Me gusta, disfruto, babeo cuando encuentro una noticia en la que unos chicos se han reunido para celebrar una fiesta en plena pandemia. Es la ocasión propicia para sacar la hiel a pasear contra la juventud -¡qué futuro nos espera!- y no veas cómo me quedo: "Hay que lapidarlos, meterlos en la cárcel con los presos peligrosos, humillarlos, descuartizarlos..." Volcar todo esto en los foros alivia un huevo.

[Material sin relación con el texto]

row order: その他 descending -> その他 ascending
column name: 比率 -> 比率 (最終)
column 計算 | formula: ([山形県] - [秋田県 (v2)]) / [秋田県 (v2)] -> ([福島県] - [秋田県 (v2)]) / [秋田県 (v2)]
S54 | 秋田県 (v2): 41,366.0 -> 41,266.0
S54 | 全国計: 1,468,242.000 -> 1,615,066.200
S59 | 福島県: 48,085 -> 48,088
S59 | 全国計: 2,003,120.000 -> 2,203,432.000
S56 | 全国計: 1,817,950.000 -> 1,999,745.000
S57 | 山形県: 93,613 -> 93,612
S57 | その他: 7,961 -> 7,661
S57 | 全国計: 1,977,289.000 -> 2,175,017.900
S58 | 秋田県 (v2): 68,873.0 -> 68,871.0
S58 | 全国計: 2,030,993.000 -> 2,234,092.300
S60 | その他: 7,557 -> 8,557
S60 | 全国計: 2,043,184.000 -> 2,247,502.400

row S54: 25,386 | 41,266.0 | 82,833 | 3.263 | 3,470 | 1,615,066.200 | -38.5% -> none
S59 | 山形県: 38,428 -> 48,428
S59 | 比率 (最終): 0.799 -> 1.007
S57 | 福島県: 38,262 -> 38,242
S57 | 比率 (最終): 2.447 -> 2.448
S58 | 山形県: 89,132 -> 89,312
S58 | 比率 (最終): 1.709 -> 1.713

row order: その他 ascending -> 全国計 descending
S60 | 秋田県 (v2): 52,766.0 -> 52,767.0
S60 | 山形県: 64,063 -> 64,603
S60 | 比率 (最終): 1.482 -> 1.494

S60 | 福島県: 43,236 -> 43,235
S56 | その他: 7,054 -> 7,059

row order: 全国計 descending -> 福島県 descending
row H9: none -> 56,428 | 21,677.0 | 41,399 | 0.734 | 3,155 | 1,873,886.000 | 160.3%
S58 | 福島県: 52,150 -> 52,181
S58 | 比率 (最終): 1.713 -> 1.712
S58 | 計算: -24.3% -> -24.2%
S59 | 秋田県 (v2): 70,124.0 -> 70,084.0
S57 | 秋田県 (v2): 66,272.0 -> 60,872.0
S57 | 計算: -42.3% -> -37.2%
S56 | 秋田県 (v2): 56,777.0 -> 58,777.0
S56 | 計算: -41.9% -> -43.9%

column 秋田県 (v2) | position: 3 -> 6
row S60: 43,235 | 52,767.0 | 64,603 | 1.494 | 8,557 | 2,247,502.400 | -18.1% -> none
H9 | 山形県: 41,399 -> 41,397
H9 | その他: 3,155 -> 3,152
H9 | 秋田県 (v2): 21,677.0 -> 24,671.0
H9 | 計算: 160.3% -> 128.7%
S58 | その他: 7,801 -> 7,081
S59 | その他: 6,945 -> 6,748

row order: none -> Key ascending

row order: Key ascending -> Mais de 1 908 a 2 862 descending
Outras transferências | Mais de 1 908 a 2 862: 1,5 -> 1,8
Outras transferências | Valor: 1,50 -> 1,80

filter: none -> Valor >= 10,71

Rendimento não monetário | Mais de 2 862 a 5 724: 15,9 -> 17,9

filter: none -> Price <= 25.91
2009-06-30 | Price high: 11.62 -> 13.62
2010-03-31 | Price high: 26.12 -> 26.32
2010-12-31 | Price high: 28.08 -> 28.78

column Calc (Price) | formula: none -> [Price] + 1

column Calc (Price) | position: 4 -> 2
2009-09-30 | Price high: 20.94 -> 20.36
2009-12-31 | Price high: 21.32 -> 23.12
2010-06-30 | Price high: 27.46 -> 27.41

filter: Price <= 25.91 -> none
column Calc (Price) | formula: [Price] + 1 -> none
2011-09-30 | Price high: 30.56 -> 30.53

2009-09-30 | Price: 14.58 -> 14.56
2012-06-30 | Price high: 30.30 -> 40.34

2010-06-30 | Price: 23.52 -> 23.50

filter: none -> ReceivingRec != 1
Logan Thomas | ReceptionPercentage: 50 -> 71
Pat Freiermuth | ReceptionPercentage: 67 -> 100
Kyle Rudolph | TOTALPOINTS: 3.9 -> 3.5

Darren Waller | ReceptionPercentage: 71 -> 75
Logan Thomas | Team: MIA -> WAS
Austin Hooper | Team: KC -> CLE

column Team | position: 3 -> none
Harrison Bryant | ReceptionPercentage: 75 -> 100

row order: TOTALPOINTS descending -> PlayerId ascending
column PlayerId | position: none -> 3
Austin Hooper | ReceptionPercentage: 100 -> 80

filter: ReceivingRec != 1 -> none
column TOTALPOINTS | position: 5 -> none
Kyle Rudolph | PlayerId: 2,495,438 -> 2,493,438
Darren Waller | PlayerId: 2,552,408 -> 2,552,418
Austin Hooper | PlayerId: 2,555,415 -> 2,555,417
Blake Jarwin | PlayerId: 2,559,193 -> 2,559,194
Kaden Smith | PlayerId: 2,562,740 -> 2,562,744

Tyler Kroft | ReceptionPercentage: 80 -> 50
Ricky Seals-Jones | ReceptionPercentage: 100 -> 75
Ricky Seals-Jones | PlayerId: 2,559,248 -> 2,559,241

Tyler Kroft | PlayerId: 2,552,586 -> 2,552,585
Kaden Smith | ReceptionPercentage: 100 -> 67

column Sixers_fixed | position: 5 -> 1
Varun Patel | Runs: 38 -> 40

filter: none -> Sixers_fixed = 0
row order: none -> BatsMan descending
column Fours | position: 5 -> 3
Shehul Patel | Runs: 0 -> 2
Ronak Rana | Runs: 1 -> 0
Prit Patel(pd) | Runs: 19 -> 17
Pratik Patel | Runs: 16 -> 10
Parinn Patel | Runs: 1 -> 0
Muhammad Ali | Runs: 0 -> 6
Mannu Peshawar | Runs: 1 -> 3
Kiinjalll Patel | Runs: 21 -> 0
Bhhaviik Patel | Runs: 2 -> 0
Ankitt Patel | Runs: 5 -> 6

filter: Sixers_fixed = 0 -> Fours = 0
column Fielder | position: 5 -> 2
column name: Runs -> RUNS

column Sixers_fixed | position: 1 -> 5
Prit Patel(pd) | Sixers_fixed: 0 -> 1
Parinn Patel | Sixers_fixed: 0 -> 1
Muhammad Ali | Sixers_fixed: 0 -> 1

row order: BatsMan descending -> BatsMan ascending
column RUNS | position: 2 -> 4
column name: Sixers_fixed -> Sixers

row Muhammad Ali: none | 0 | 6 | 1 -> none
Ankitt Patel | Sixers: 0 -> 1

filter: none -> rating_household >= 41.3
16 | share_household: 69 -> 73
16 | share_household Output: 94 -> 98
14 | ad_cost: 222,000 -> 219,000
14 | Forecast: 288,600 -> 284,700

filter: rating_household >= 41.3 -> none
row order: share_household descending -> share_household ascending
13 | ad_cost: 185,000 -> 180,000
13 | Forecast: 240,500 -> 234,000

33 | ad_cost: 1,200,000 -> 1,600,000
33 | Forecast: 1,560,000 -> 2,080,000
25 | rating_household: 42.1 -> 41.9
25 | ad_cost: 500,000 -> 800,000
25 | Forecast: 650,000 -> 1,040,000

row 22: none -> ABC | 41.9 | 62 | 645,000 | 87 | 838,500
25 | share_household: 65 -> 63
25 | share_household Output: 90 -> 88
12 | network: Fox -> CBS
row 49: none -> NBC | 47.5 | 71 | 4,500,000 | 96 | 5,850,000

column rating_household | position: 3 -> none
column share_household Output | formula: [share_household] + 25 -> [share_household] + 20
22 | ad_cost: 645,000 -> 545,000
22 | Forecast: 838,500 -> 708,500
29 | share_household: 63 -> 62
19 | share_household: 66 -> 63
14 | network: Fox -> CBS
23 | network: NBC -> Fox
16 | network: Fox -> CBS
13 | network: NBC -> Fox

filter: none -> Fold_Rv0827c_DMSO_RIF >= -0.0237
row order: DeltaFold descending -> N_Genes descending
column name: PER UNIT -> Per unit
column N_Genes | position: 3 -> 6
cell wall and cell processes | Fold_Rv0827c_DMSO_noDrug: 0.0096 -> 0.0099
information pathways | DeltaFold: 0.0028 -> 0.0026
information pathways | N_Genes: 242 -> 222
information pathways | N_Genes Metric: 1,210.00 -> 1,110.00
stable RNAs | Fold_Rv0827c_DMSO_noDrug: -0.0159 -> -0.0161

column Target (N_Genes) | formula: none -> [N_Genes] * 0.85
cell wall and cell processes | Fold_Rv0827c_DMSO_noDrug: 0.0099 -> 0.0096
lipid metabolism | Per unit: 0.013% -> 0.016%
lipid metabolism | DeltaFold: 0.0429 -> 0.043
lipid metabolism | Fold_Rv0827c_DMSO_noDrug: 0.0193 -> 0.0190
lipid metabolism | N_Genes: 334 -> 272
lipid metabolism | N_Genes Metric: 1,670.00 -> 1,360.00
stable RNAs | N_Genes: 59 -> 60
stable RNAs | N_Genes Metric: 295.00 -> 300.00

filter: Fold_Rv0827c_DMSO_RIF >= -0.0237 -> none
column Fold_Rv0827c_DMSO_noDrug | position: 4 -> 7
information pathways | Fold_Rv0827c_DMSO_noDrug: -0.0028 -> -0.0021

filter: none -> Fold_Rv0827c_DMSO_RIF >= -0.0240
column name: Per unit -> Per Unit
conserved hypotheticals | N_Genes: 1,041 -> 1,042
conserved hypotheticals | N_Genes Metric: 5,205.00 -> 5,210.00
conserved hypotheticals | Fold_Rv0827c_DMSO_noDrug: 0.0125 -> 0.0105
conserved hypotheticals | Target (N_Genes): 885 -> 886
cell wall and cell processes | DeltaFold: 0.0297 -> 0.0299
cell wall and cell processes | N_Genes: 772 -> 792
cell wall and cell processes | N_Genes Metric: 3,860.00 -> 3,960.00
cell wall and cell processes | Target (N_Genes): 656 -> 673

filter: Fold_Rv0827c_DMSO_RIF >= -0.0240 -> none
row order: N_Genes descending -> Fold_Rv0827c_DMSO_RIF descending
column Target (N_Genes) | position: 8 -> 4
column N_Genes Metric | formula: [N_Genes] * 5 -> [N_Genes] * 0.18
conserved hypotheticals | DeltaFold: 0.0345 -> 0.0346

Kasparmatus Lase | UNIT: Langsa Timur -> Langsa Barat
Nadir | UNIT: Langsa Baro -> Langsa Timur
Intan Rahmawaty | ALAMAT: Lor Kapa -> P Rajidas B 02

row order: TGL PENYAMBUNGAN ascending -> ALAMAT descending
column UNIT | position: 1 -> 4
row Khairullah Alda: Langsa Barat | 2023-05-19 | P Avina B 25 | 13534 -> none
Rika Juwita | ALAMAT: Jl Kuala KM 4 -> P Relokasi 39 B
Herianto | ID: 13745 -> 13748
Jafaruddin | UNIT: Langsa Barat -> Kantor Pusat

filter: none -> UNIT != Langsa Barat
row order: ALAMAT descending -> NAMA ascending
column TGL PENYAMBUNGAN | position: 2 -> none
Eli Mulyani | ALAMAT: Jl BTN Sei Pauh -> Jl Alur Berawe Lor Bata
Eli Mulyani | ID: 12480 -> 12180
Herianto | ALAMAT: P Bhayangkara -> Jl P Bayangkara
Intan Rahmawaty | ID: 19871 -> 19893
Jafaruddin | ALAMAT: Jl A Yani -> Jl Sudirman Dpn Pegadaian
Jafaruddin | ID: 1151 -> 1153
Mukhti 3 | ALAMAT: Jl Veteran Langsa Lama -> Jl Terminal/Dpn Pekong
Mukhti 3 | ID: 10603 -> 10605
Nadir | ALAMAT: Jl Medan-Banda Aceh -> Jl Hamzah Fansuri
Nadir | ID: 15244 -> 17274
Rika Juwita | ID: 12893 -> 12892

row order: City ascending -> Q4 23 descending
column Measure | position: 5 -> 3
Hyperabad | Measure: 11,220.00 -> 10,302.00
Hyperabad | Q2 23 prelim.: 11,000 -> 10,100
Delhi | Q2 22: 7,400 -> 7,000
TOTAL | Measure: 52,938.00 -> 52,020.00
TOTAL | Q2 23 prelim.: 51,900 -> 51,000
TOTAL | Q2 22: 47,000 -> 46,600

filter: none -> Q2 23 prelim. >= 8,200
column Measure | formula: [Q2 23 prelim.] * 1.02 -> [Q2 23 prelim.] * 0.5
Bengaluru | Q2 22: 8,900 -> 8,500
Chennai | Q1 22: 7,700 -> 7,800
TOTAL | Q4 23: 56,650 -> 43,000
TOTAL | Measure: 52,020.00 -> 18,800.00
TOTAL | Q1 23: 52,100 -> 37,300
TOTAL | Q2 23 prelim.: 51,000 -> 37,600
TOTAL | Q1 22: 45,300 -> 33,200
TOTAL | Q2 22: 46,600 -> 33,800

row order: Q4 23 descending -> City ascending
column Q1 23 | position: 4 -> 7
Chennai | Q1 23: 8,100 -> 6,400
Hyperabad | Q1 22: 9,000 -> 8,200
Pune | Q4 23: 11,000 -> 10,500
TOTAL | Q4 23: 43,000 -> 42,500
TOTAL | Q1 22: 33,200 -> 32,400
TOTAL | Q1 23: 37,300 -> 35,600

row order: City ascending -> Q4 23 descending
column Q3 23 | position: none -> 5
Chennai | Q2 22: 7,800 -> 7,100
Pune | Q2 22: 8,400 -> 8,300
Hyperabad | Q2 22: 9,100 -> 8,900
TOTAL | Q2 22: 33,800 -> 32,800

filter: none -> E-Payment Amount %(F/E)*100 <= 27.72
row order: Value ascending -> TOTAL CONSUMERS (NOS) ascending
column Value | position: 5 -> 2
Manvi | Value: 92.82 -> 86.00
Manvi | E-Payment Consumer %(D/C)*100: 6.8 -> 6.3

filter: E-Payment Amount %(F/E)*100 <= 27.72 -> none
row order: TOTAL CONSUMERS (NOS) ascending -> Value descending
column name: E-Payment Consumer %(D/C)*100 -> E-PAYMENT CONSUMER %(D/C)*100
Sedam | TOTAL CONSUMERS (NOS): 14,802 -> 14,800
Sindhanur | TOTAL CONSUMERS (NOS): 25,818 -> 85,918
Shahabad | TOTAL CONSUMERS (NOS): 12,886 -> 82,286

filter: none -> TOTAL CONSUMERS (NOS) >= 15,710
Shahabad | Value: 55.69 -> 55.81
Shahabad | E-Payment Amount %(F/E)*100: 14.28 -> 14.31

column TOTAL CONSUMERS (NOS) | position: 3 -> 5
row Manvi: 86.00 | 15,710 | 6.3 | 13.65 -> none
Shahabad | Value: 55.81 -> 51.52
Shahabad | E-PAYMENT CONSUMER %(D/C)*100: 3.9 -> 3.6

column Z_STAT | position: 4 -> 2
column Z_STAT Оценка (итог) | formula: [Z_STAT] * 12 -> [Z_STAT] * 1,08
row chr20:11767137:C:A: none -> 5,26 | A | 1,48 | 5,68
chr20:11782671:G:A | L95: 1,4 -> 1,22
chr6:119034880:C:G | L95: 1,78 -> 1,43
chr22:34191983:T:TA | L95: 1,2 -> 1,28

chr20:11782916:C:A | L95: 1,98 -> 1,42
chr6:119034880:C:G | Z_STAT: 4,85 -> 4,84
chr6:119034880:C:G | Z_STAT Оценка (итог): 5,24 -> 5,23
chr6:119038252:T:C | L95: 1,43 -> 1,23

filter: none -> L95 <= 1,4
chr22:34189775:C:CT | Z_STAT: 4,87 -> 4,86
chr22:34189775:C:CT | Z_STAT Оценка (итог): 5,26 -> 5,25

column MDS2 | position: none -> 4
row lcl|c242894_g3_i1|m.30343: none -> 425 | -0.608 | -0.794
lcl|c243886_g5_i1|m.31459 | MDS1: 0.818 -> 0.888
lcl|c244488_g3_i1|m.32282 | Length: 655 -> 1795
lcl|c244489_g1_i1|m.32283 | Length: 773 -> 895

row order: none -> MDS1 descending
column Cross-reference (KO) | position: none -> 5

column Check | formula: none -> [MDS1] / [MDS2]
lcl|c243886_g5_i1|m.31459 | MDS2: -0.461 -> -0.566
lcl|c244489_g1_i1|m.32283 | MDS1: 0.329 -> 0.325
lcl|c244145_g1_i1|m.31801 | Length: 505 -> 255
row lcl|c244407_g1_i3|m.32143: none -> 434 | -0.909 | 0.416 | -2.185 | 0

Uno, cuando es tan inteligente como yo, necesita vilipendiar a todo quisque y ridiculizar al santo palio. Tampoco es necesario argumentar demasiado, porque se me iría la fuerza en vano, la mayoría no me entendería y no valdría la pena. No está hecha la miel para la boca del asno.
Ser inquisidor es una delicia. Si por mí fuera, los castigos, los arrestos, las penas de cárcel, las torturas, tendrían que imponerse de manera más radical, sin tantos miramientos. Sobre todo por el placer que supone ver padecer a quienes han hecho algo que yo no puedo disfrutar. ¿Quién es esta gente para reírse, para divertirse, para bailar, para follar, si yo no puedo hacerlo? Me importa un huevo la pandemia, pero me solivianta ver cómo se goza sin que yo participe.
Dadme carnaza, dadme pandemias, terremotos, temporales, accidentes de tráfico, paro, miseria, delincuencia, drogas, dádmelas, para que pueda quejarme de todo, para insultar a diestro y siniestro, para arrojar toda esta bilis que me quema el hígado y me provoca úlceras de píloro. ¡Qué a gusto se queda uno cuando le escupe a la televisión y se orina sobre la pantalla del ordenador!